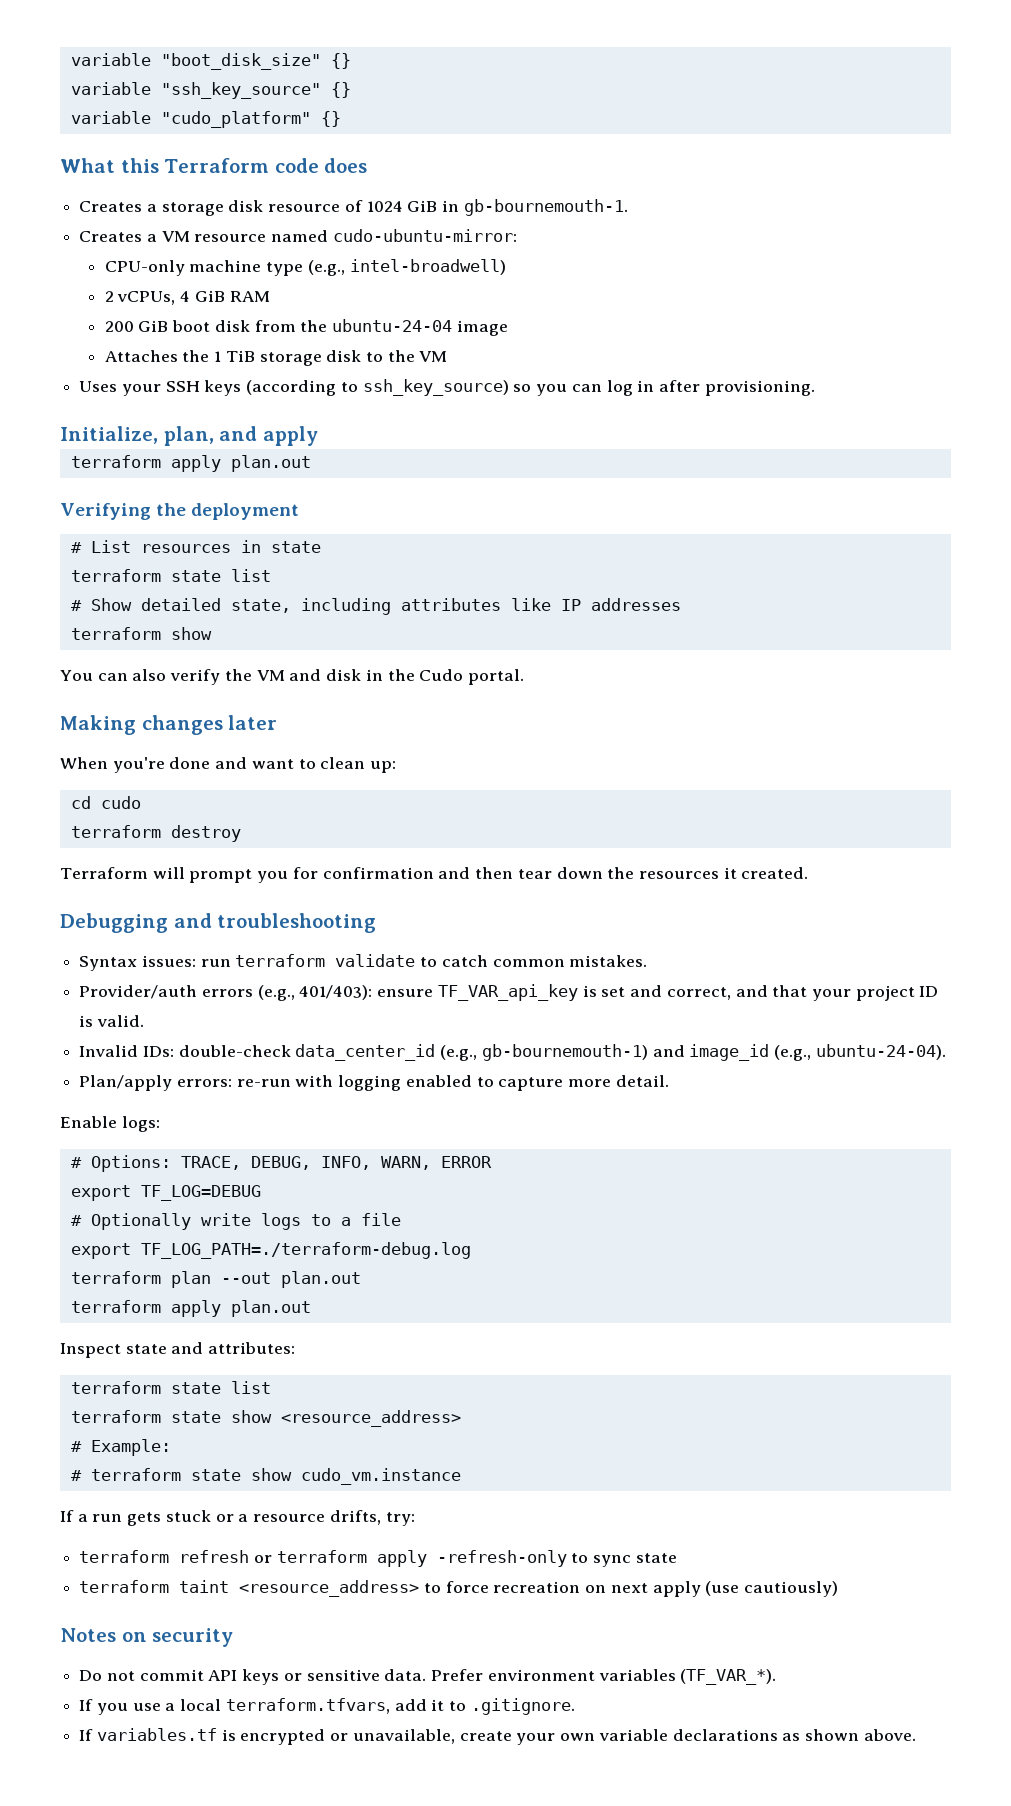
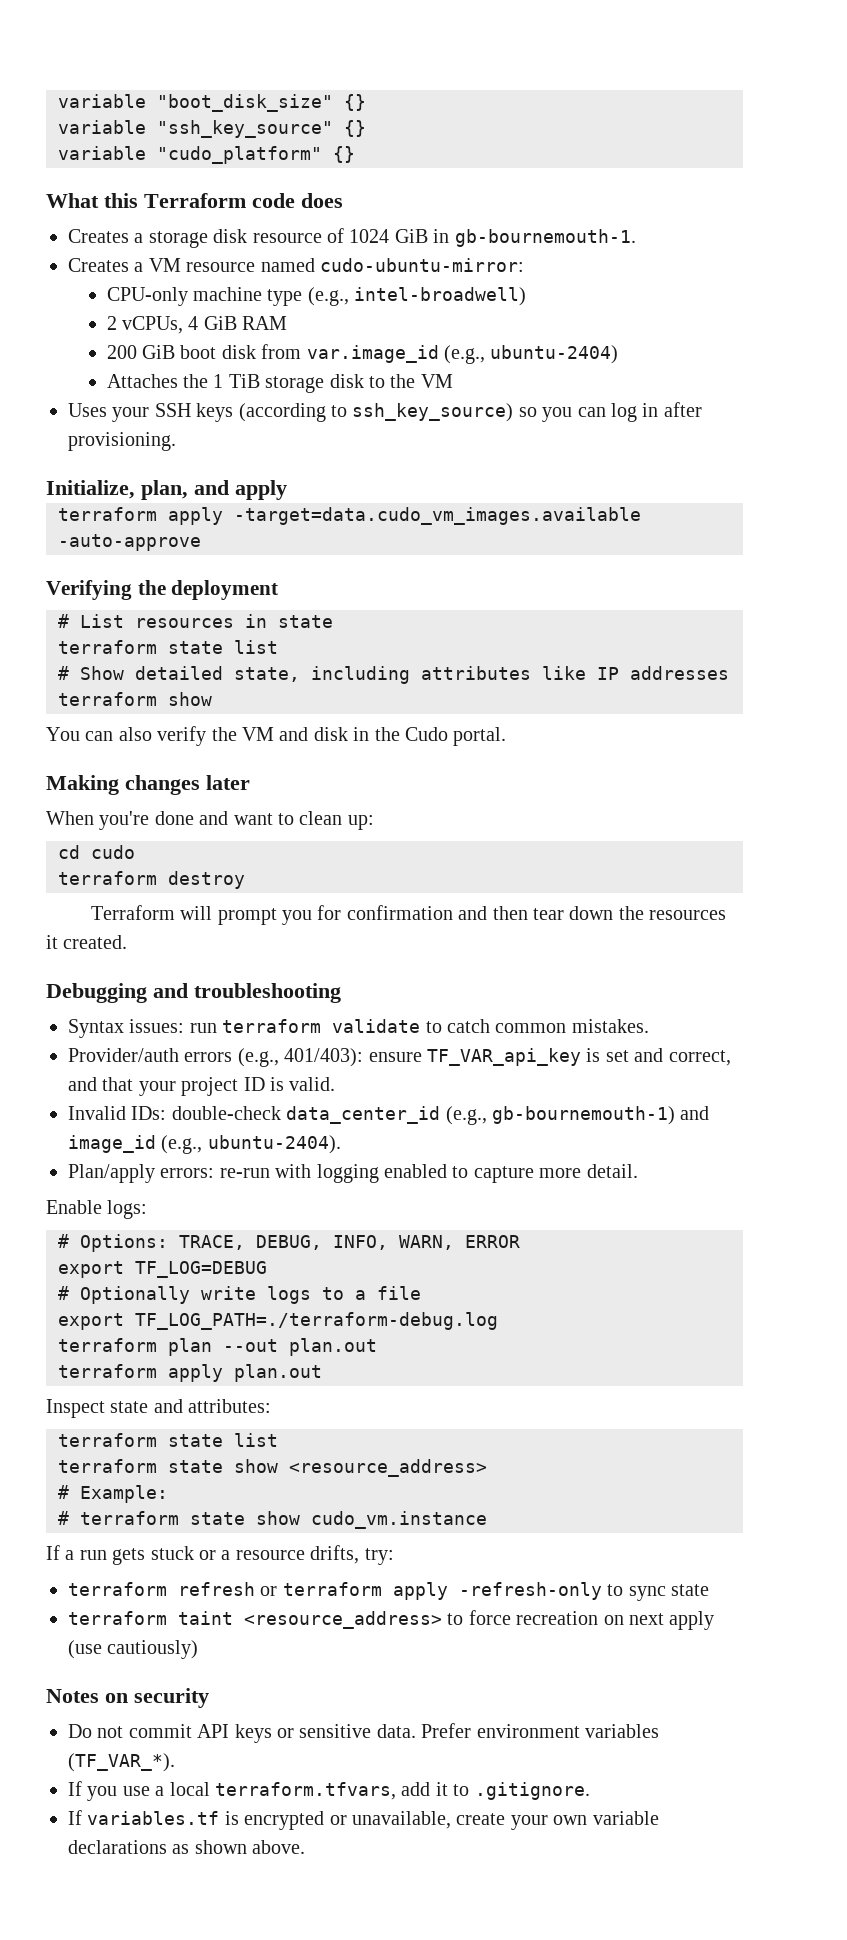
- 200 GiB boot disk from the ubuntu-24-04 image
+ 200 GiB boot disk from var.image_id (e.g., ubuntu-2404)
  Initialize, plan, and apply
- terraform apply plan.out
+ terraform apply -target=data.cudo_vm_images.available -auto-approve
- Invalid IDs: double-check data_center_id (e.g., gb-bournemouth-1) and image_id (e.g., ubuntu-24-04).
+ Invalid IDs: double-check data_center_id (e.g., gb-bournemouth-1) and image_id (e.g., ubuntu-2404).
--
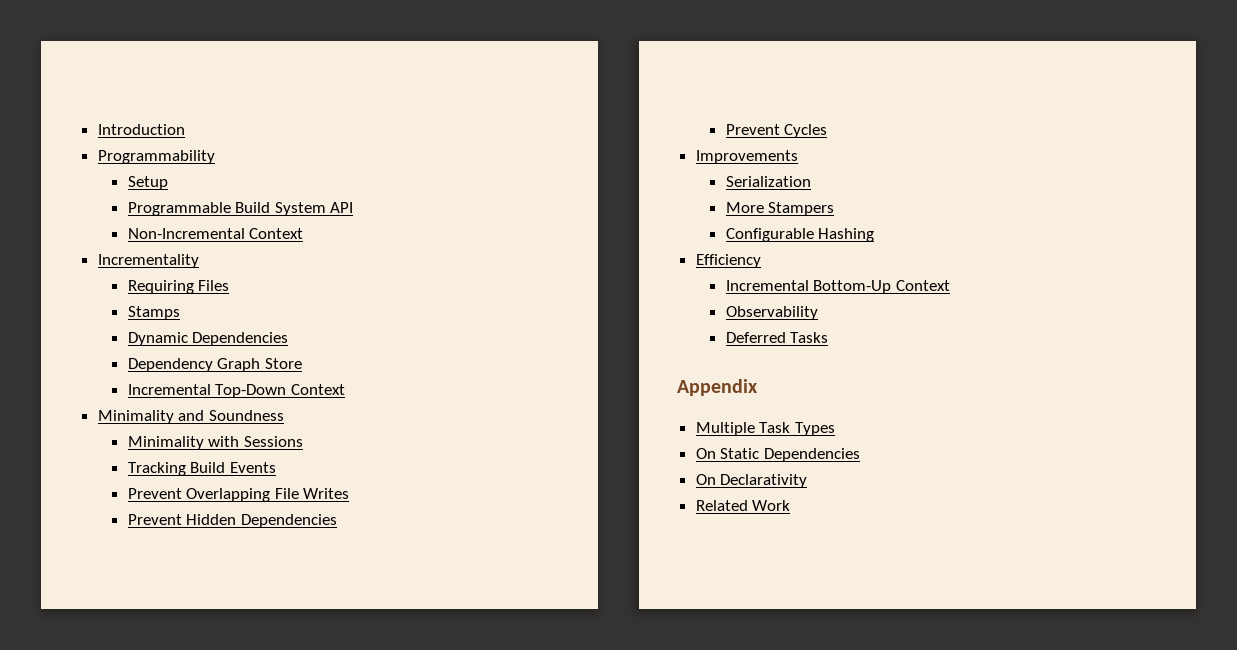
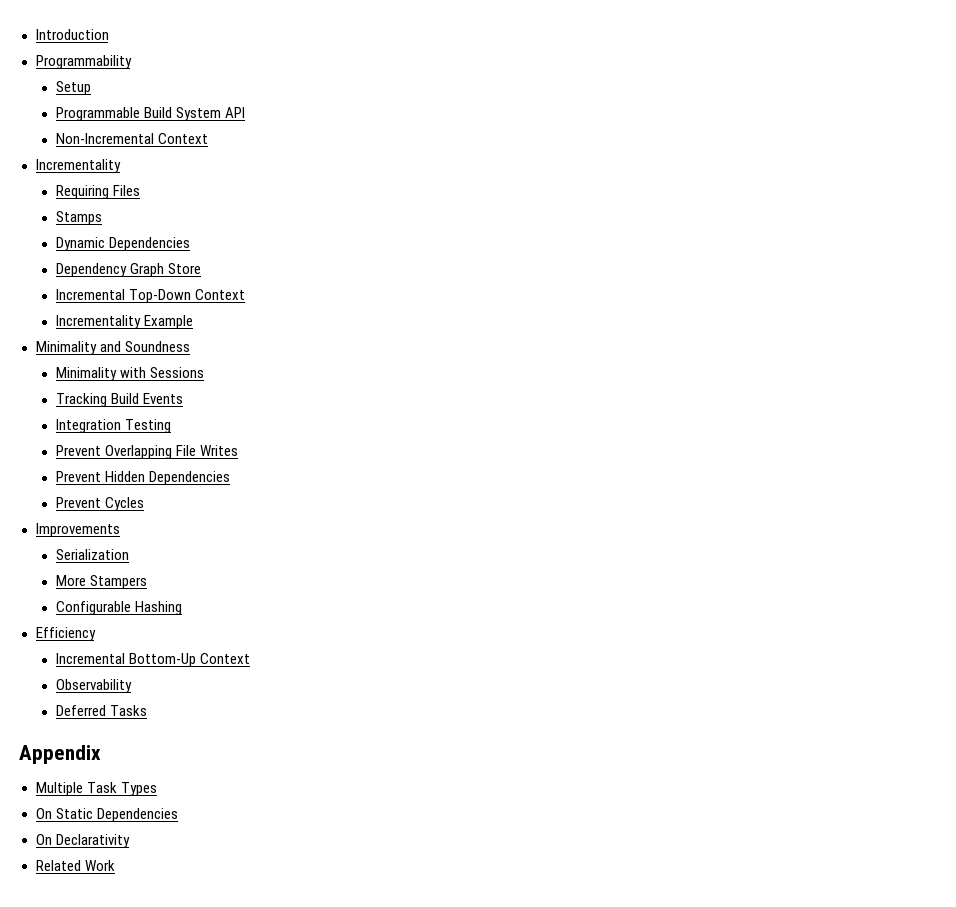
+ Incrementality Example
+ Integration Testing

## DIRECTIONS
Retrieve every line above holding the word "Invalid".

## WRITTEN ANSWER
- Invalid IDs: double-check data_center_id (e.g., gb-bournemouth-1) and image_id (e.g., ubuntu-24-04).
+ Invalid IDs: double-check data_center_id (e.g., gb-bournemouth-1) and image_id (e.g., ubuntu-2404).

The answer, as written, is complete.